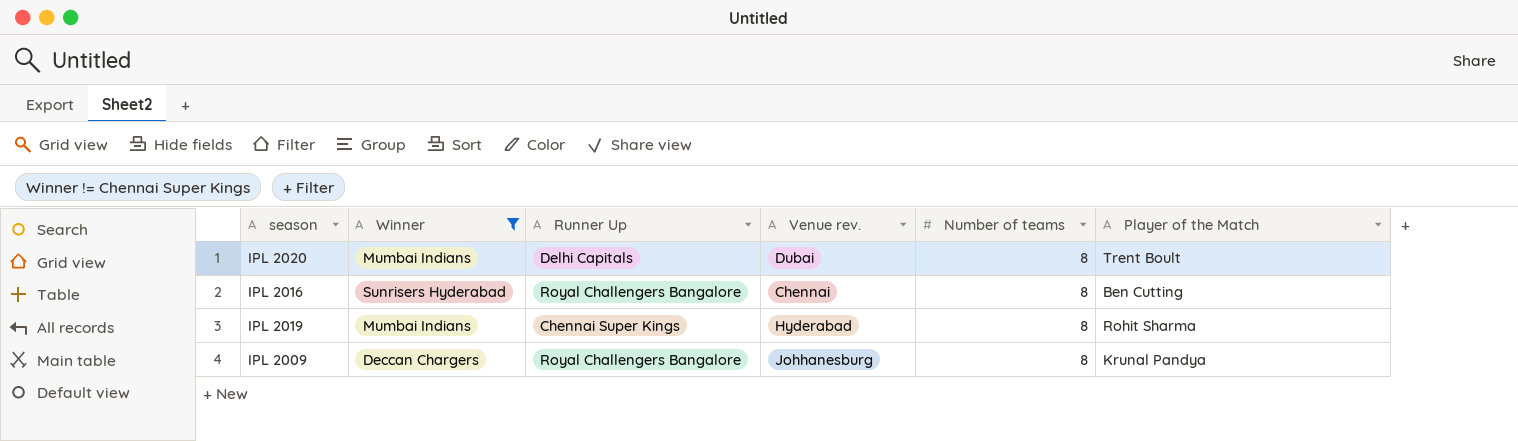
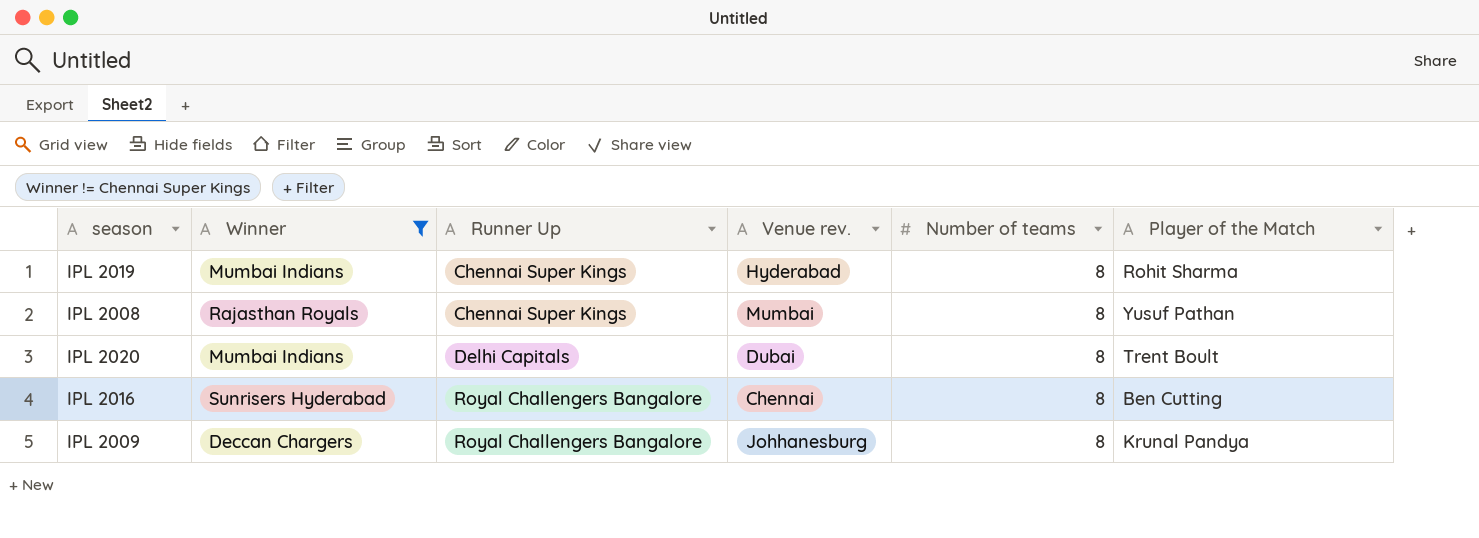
row order: none -> Runner Up ascending
row IPL 2008: none -> Rajasthan Royals | Chennai Super Kings | Mumbai | 8 | Yusuf Pathan

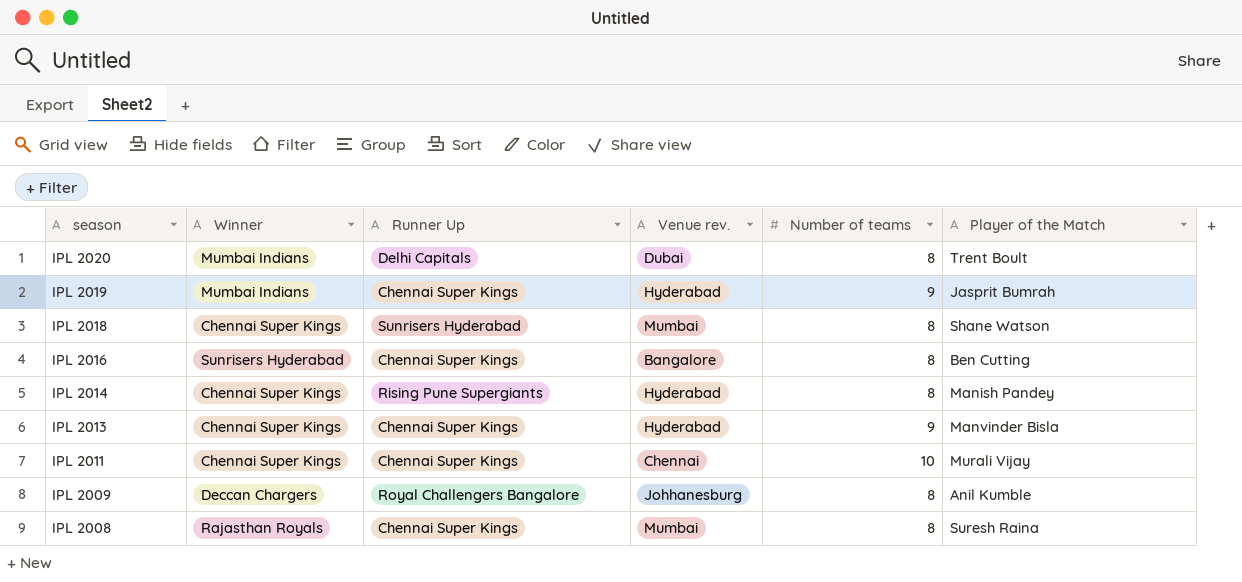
filter: Winner != Chennai Super Kings -> none
row order: Runner Up ascending -> season descending
IPL 2019 | Number of teams: 8 -> 9
IPL 2019 | Player of the Match: Rohit Sharma -> Jasprit Bumrah
IPL 2016 | Runner Up: Royal Challengers Bangalore -> Chennai Super Kings
IPL 2016 | Venue rev.: Chennai -> Bangalore
IPL 2009 | Player of the Match: Krunal Pandya -> Anil Kumble
IPL 2008 | Player of the Match: Yusuf Pathan -> Suresh Raina

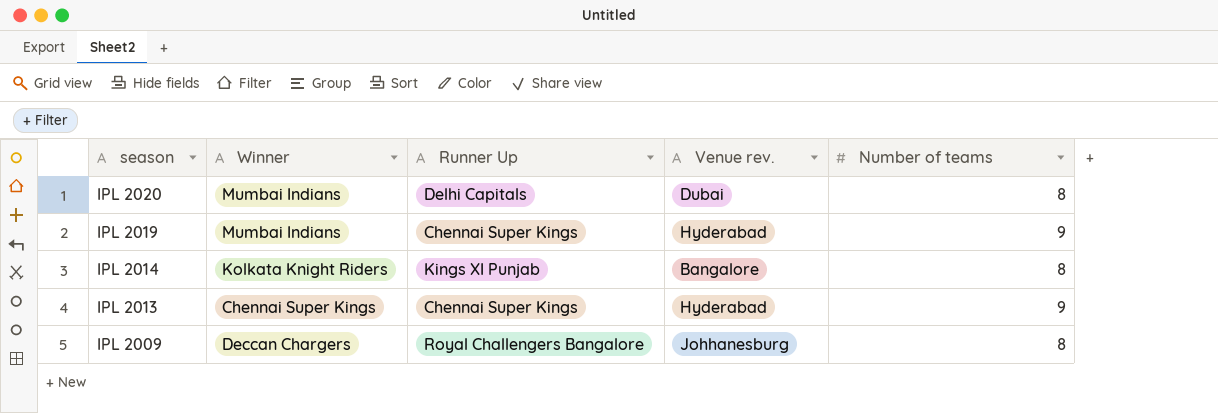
column Player of the Match | position: 6 -> none
row IPL 2018: Chennai Super Kings | Sunrisers Hyderabad | Mumbai | 8 | Shane Watson -> none
row IPL 2016: Sunrisers Hyderabad | Chennai Super Kings | Bangalore | 8 | Ben Cutting -> none
row IPL 2011: Chennai Super Kings | Chennai Super Kings | Chennai | 10 | Murali Vijay -> none
row IPL 2008: Rajasthan Royals | Chennai Super Kings | Mumbai | 8 | Suresh Raina -> none
IPL 2014 | Winner: Chennai Super Kings -> Kolkata Knight Riders
IPL 2014 | Runner Up: Rising Pune Supergiants -> Kings XI Punjab
IPL 2014 | Venue rev.: Hyderabad -> Bangalore

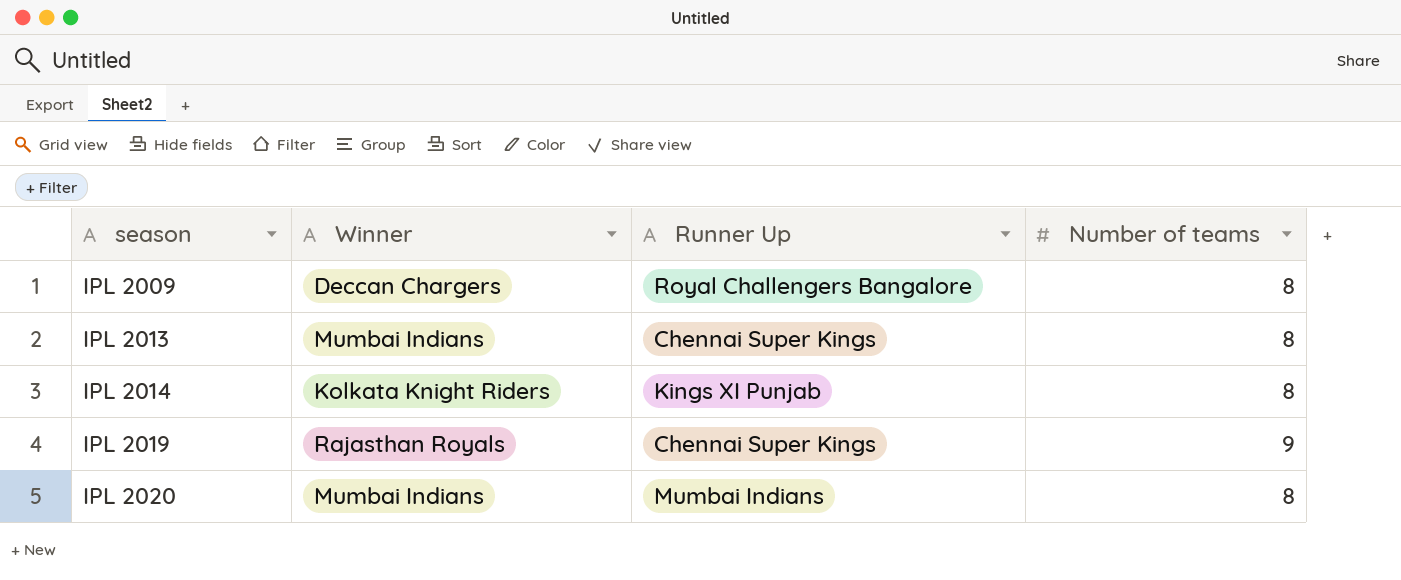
row order: season descending -> season ascending
column Venue rev. | position: 4 -> none
IPL 2013 | Winner: Chennai Super Kings -> Mumbai Indians
IPL 2013 | Number of teams: 9 -> 8
IPL 2019 | Winner: Mumbai Indians -> Rajasthan Royals
IPL 2020 | Runner Up: Delhi Capitals -> Mumbai Indians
————
## Action item
Reproduce the records above exactly, but only from the line with "row IPL 2011: Chennai" up to and including the line with "row order: season". Leave the pictures out.

## Written response
row IPL 2011: Chennai Super Kings | Chennai Super Kings | Chennai | 10 | Murali Vijay -> none
row IPL 2008: Rajasthan Royals | Chennai Super Kings | Mumbai | 8 | Suresh Raina -> none
IPL 2014 | Winner: Chennai Super Kings -> Kolkata Knight Riders
IPL 2014 | Runner Up: Rising Pune Supergiants -> Kings XI Punjab
IPL 2014 | Venue rev.: Hyderabad -> Bangalore

row order: season descending -> season ascending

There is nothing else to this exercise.